Now, we compare the **actual observed values** vs **expected values**.



### **Step 3: Compute the Chi-Square Statistic**
The Chi-Square formula is:

$$
\chi^2 = \sum \frac{(O - E)^2}{E}
$$

Where:
- $O$ = Observed count (actual values from survey)
- $E$ = Expected count (calculated from step 2)

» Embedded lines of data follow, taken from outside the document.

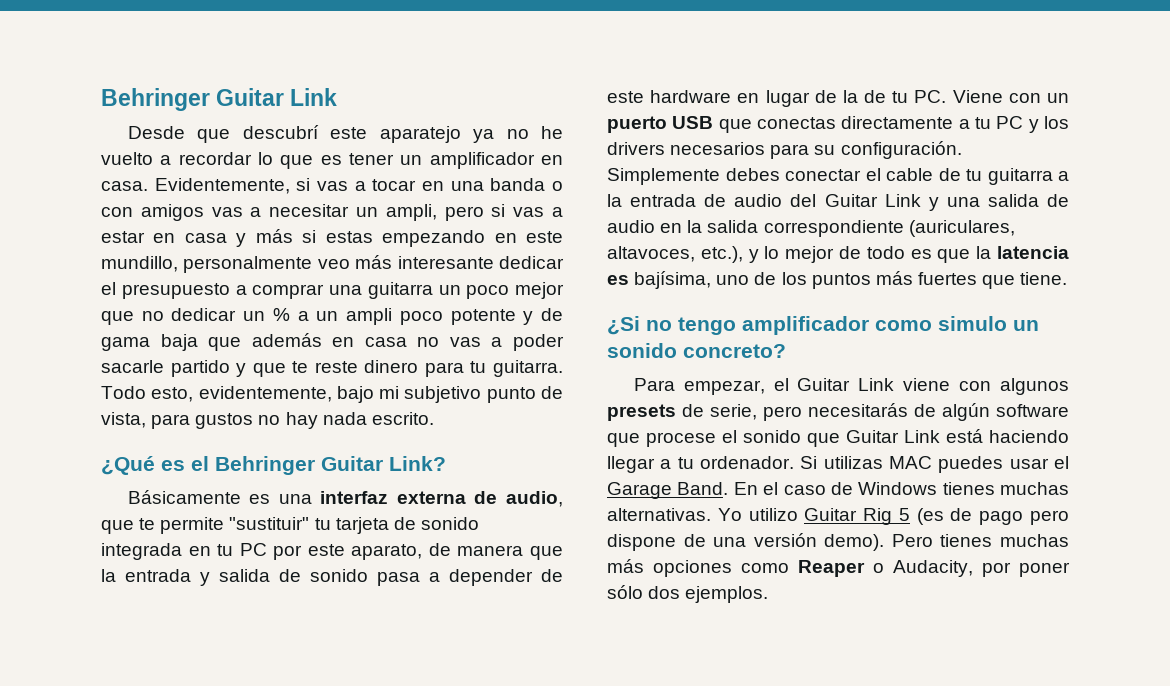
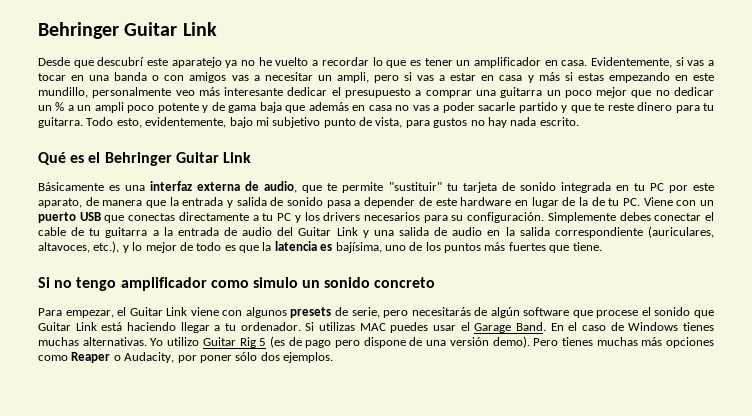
- ¿Qué es el Behringer Guitar Link?
+ Qué es el Behringer Guitar Link
- ¿Si no tengo amplificador como simulo un sonido concreto?
+ Si no tengo amplificador como simulo un sonido concreto

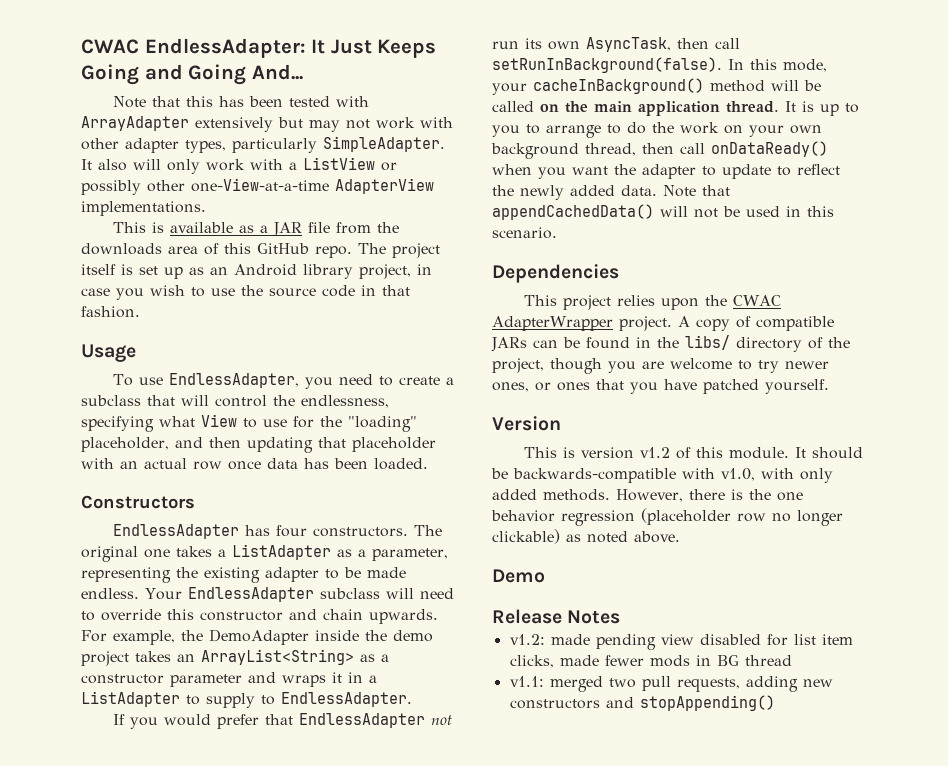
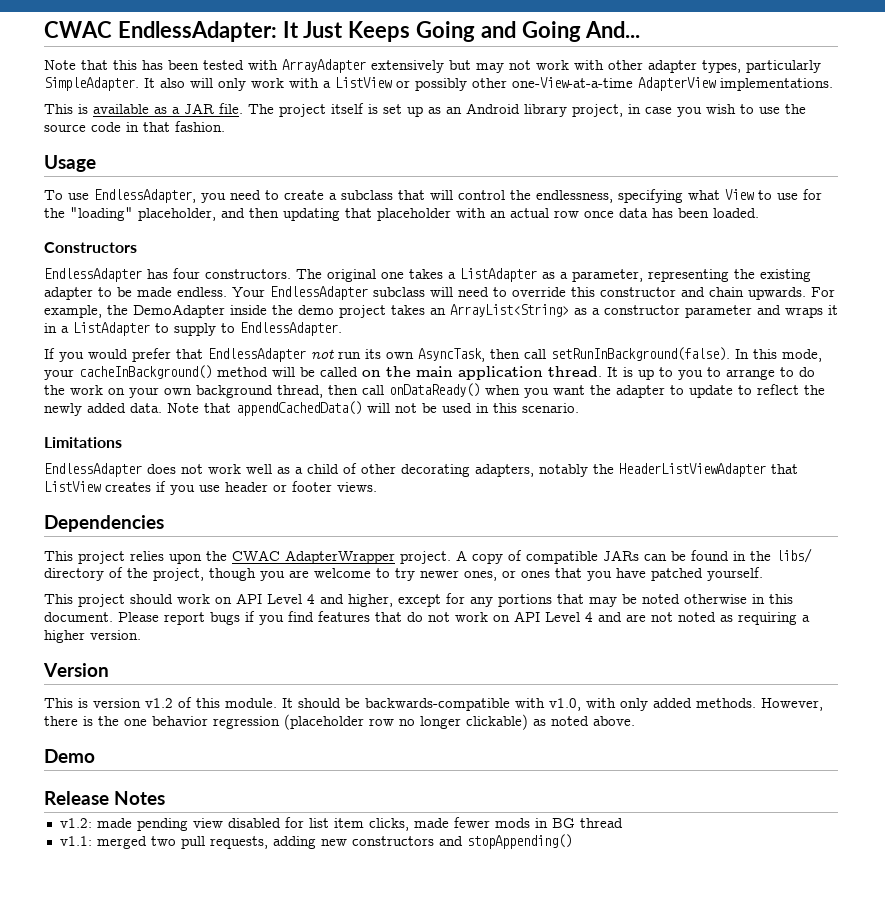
- This is available as a JAR file from the downloads area of this GitHub repo.
+ This is available as a JAR file.
+ Limitations
+ EndlessAdapter does not work well as a child of other decorating adapters, notably the HeaderListViewAdapter that ListView creates if you use header or footer views.
+ This project should work on API Level 4 and higher, except for any portions that may be noted otherwise in this document. Please report bugs if you find features that do not work on API Level 4 and are not noted as requiring a higher version.

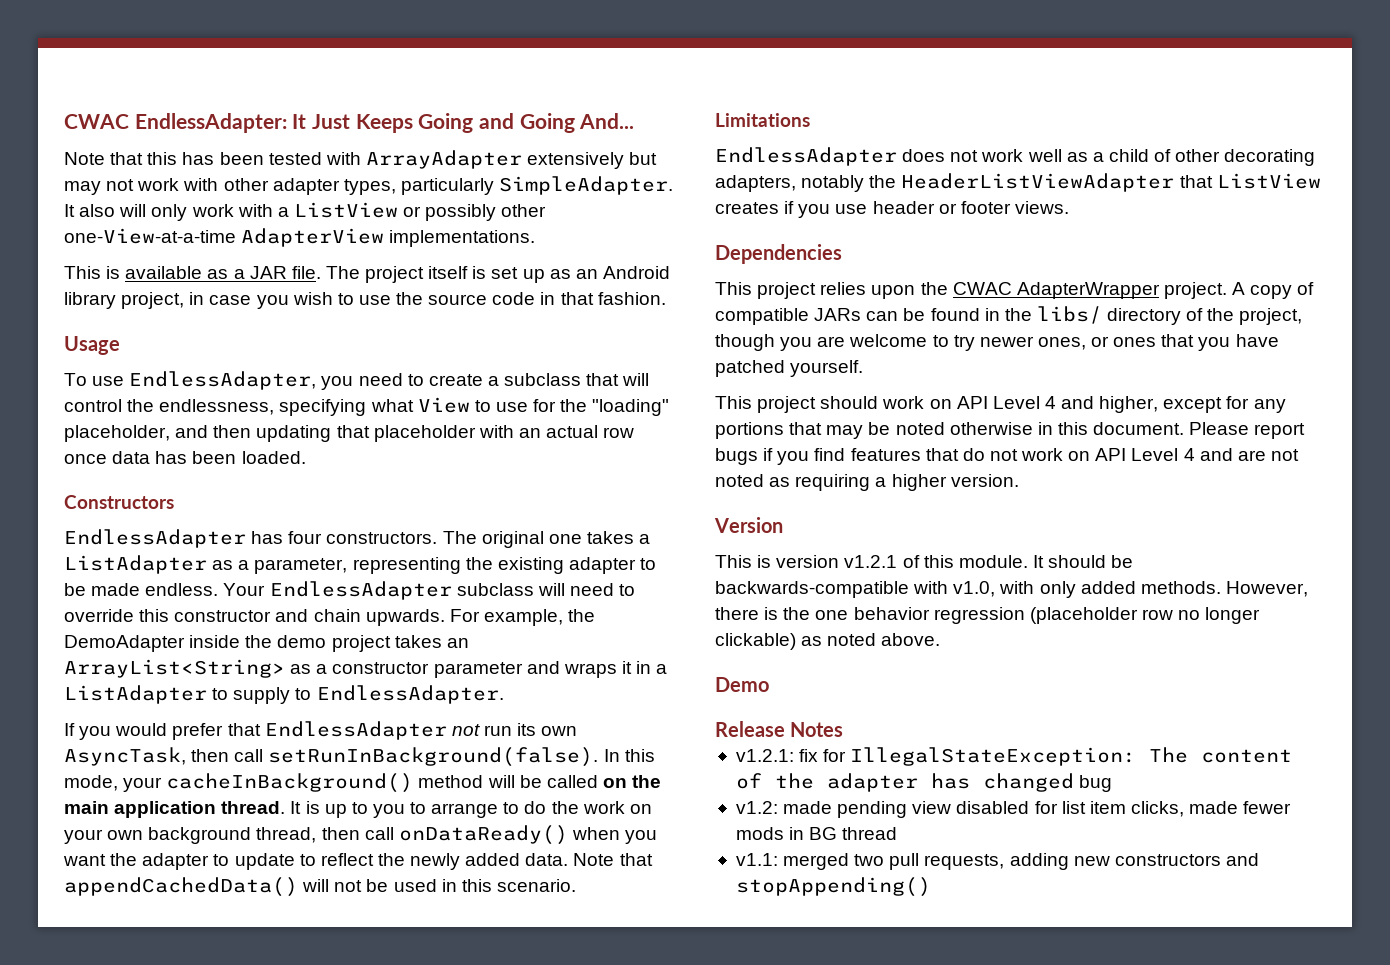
- This is version v1.2 of this module.
+ This is version v1.2.1 of this module.
+ v1.2.1: fix for IllegalStateException: The content of the adapter has changed bug

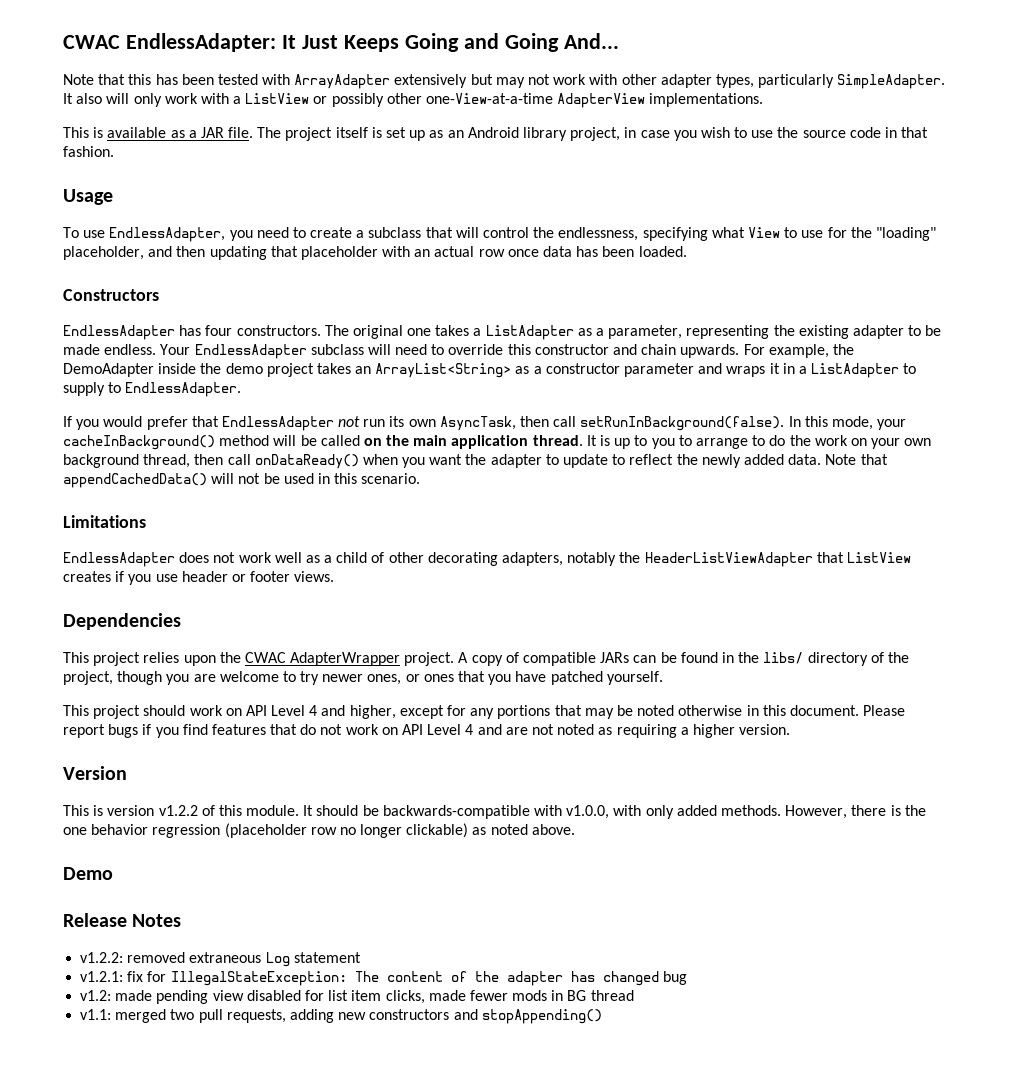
- This is version v1.2.1 of this module.
+ This is version v1.2.2 of this module.
- It should be backwards-compatible with v1.0, with only added methods.
+ It should be backwards-compatible with v1.0.0, with only added methods.
+ v1.2.2: removed extraneous Log statement

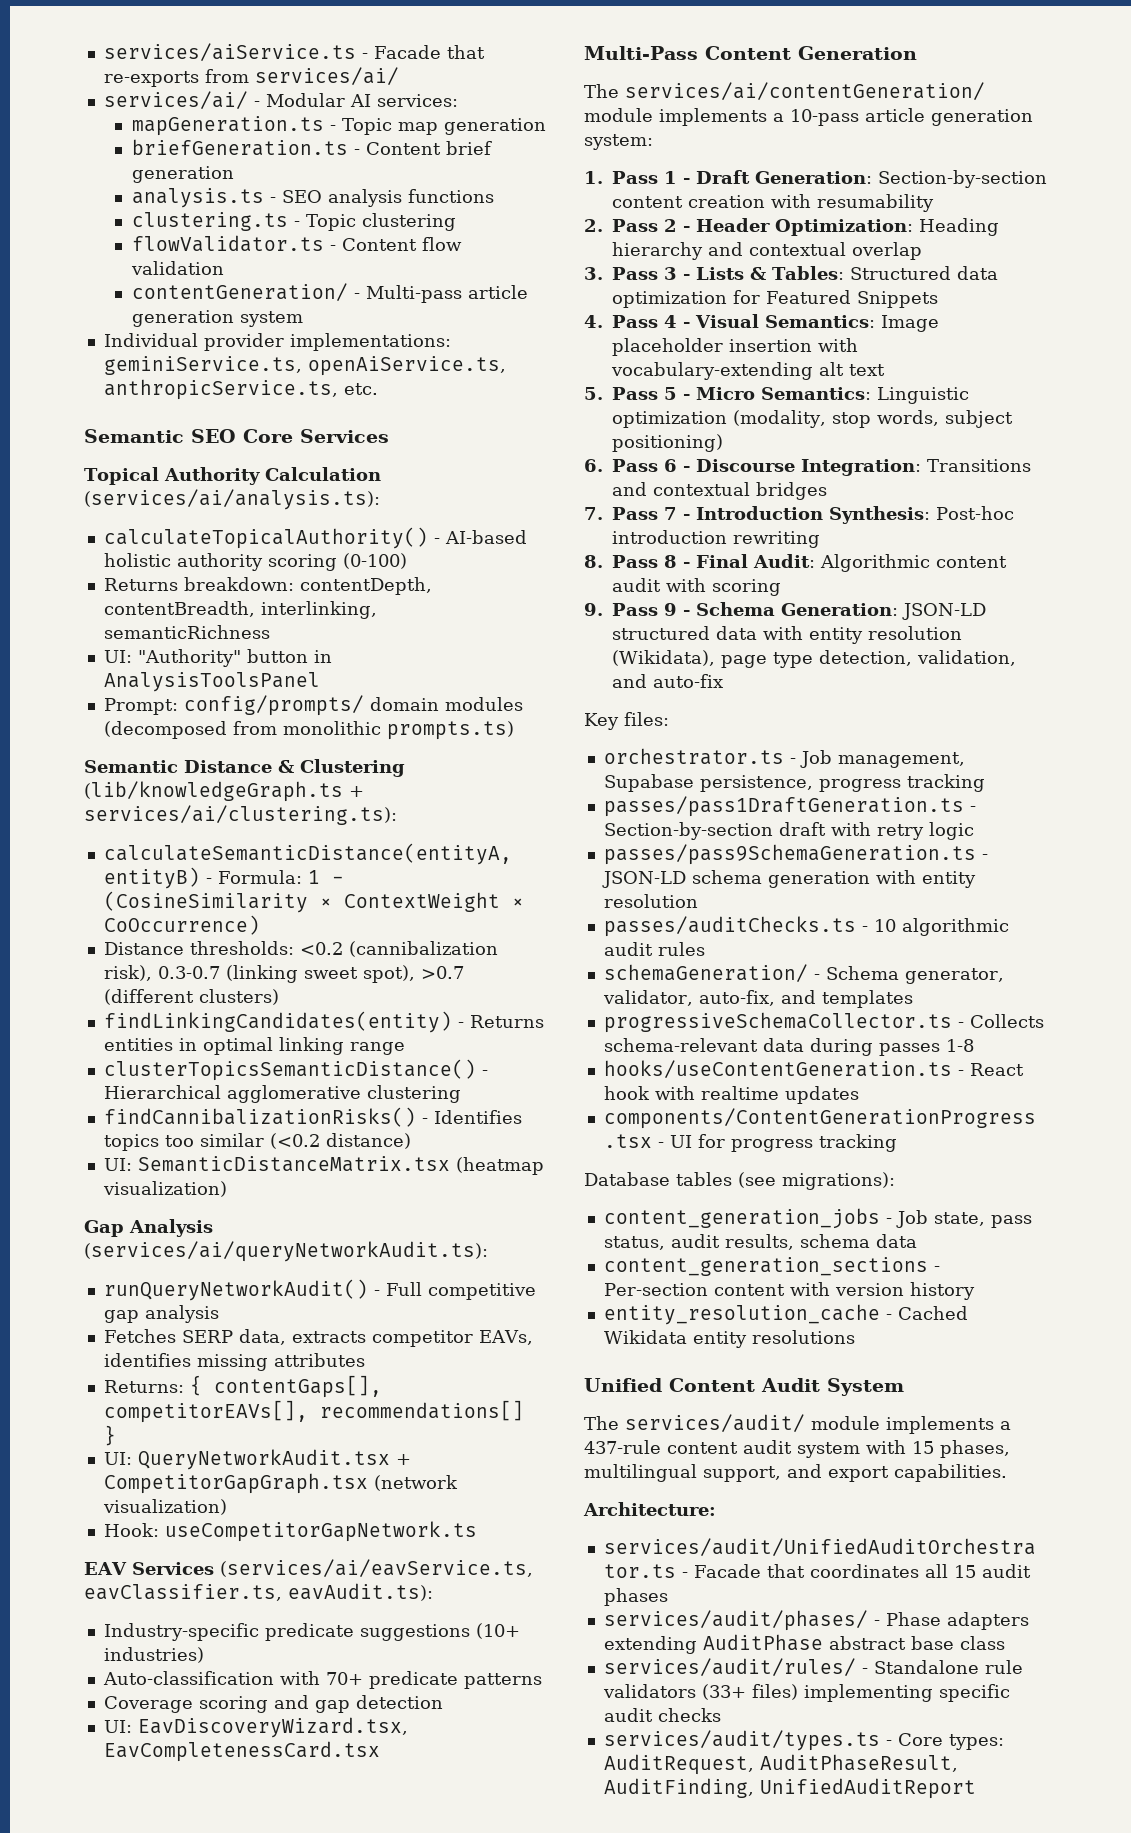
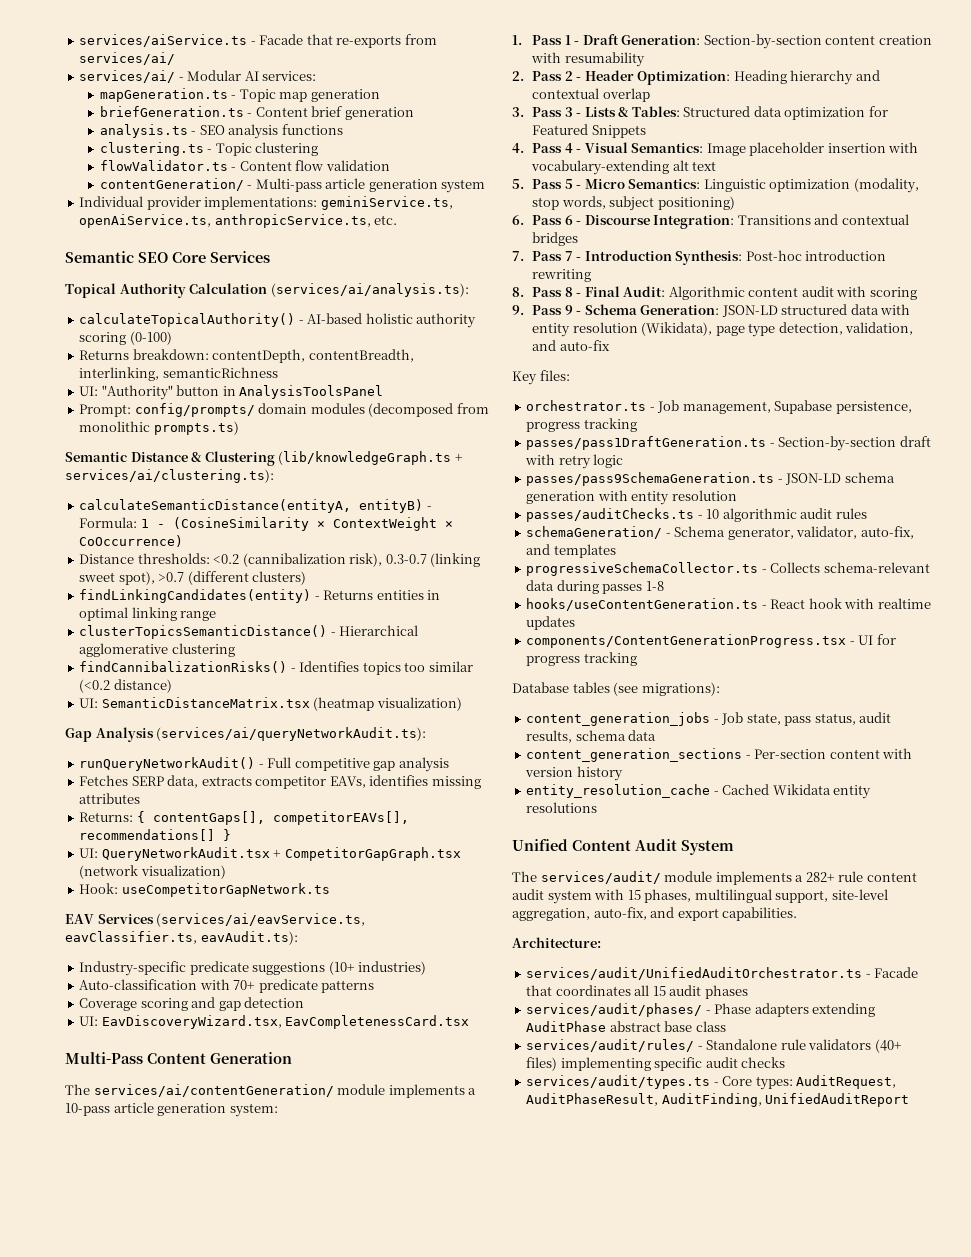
- The services/audit/ module implements a 437-rule content audit system with 15 phases, multilingual support, and export capabilities.
+ The services/audit/ module implements a 282+ rule content audit system with 15 phases, multilingual support, site-level aggregation, auto-fix, and export capabilities.
- services/audit/rules/ - Standalone rule validators (33+ files) implementing specific audit checks
+ services/audit/rules/ - Standalone rule validators (40+ files) implementing specific audit checks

Now, calculate for each cell:

For **Male - Prefers Product**:

$$
\frac{(30 - 35)^2}{35} = \frac{(-5)^2}{35} = \frac{25}{35} = 0.714
$$

For **Male - Doesn’t Prefer Product**:

$$
\frac{(20 - 15)^2}{15} = \frac{(5)^2}{15} = \frac{25}{15} = 1.667
$$

For **Female - Prefers Product**:

$$
\frac{(40 - 35)^2}{35} = \frac{(5)^2}{35} = \frac{25}{35} = 0.714
$$

For **Female - Doesn’t Prefer Product**:

$$
\frac{(10 - 15)^2}{15} = \frac{(-5)^2}{15} = \frac{25}{15} = 1.667
$$

Now sum them all up:

$$
\chi^2 = 0.714 + 1.667 + 0.714 + 1.667 = 4.76
$$



### **Step 4: Find the p-value**
To determine if the relationship is **significant**, we compare our Chi-Square value to a **critical value from a Chi-Square table**, or we calculate the **p-value** using Python.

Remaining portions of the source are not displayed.